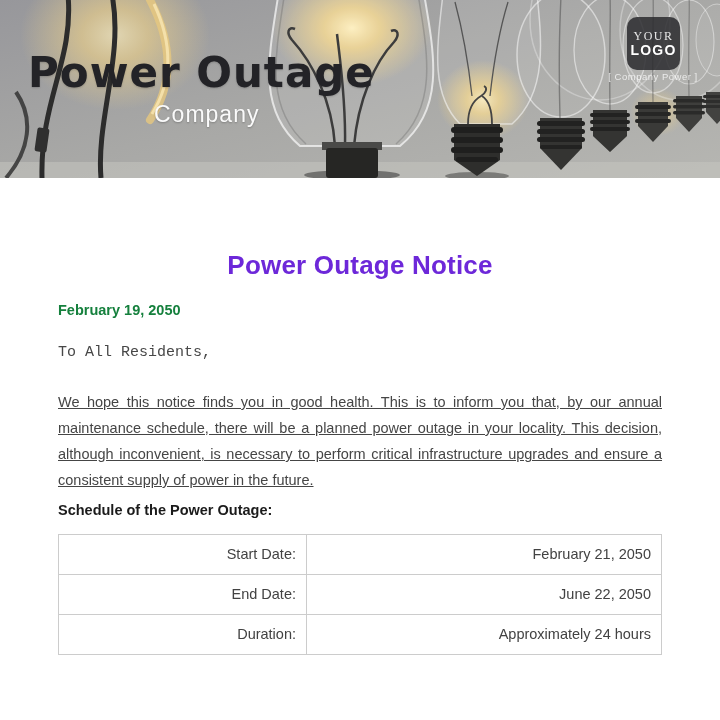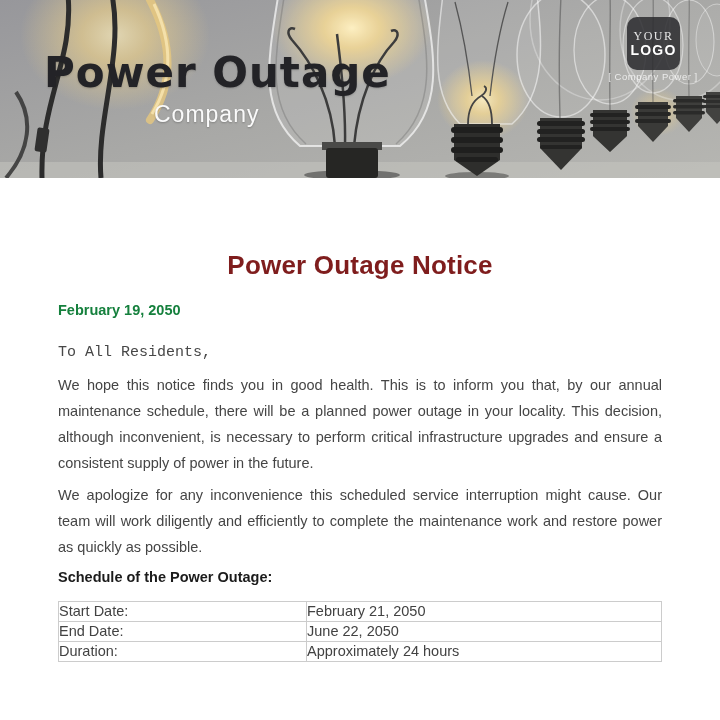"Power Outage" .banner-title { left: 44px -> 28px }
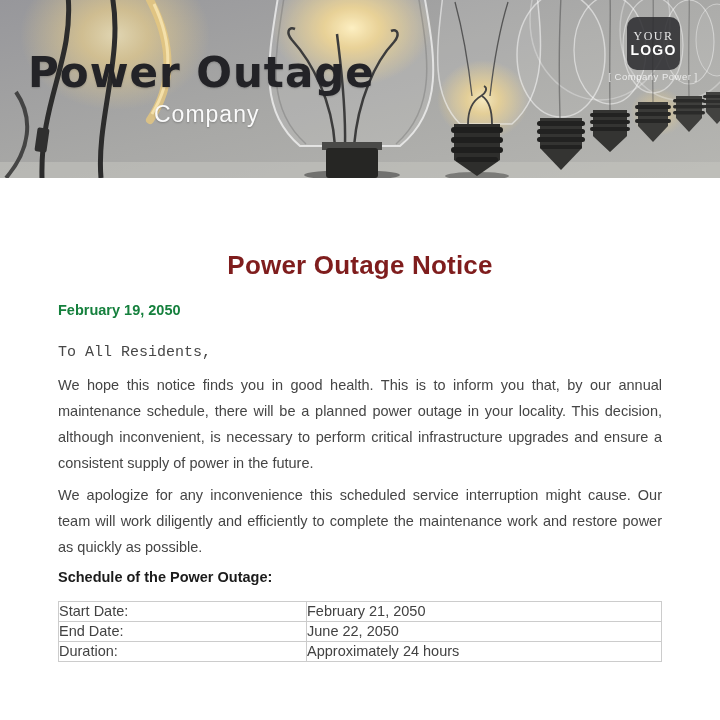"Power Outage Notice" .doc-title { color: #7f1d1d -> #6d28d9 }
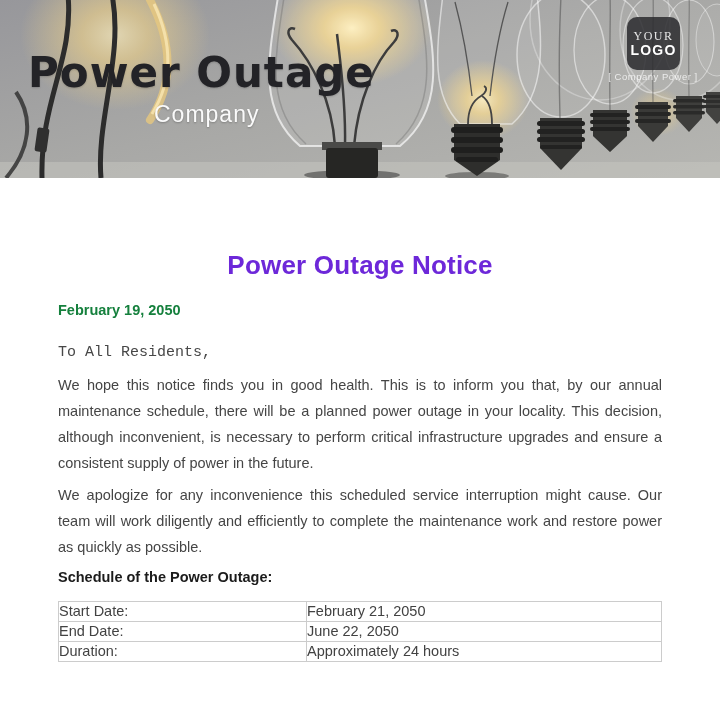"We hope this notice finds" .para1 { margin-top: 10px -> 27px; text-decoration: none -> underline }
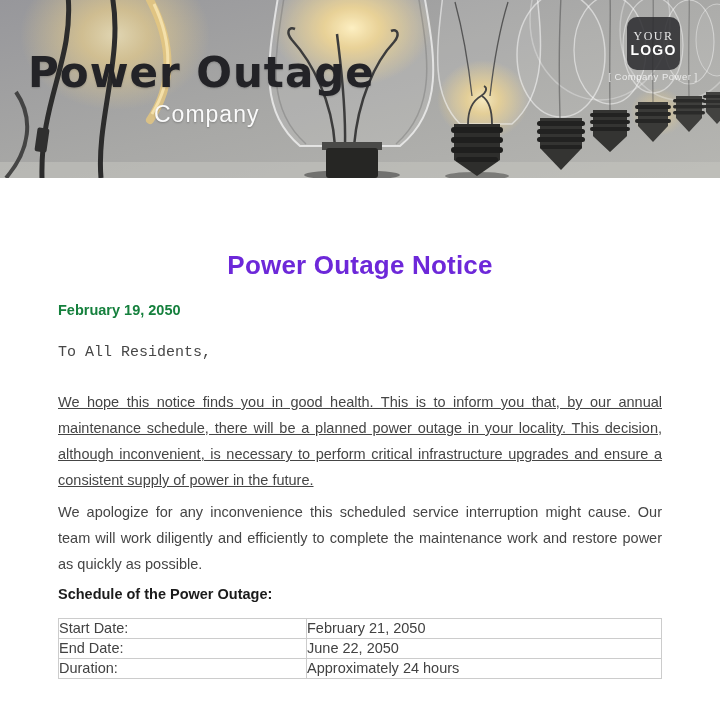"We apologize for any inconvenience" p.para { html: <p>We apologize for any inconvenience this scheduled service interruption might cause. Our team will work diligently and efficiently to complete the maintenance work and restore power as quickly as possible.</p> -> none }
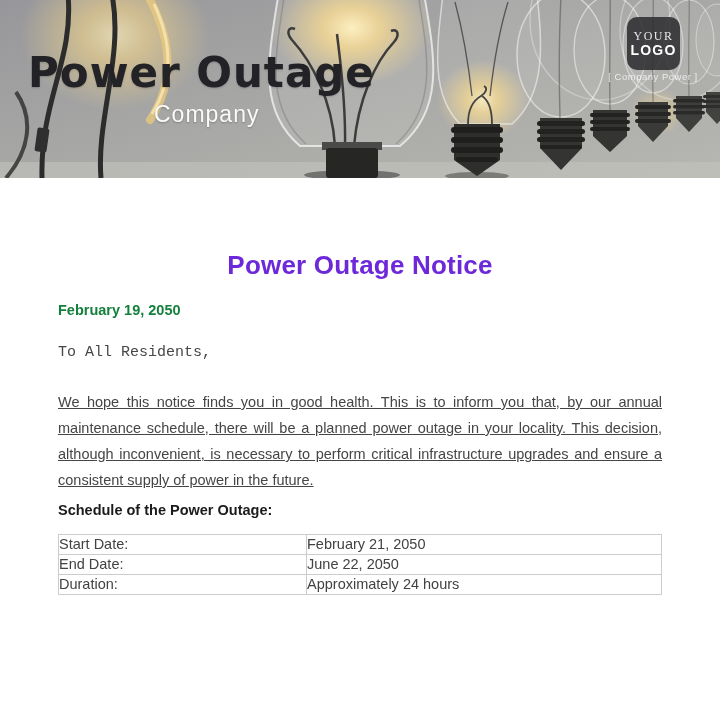"Start Date:" table.schedule td { padding: none -> 10px; text-align: none -> right }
- - - - -
Although the records contain pictures, transcribe only their text, exactly as written.

» Response to the exercise:
"Power Outage" .banner-title { left: 44px -> 28px }
"Power Outage Notice" .doc-title { color: #7f1d1d -> #6d28d9 }
"We hope this notice finds" .para1 { margin-top: 10px -> 27px; text-decoration: none -> underline }
"We apologize for any inconvenience" p.para { html: <p>We apologize for any inconvenience this scheduled service interruption might cause. Our team will work diligently and efficiently to complete the maintenance work and restore power as quickly as possible.</p> -> none }
"Start Date:" table.schedule td { padding: none -> 10px; text-align: none -> right }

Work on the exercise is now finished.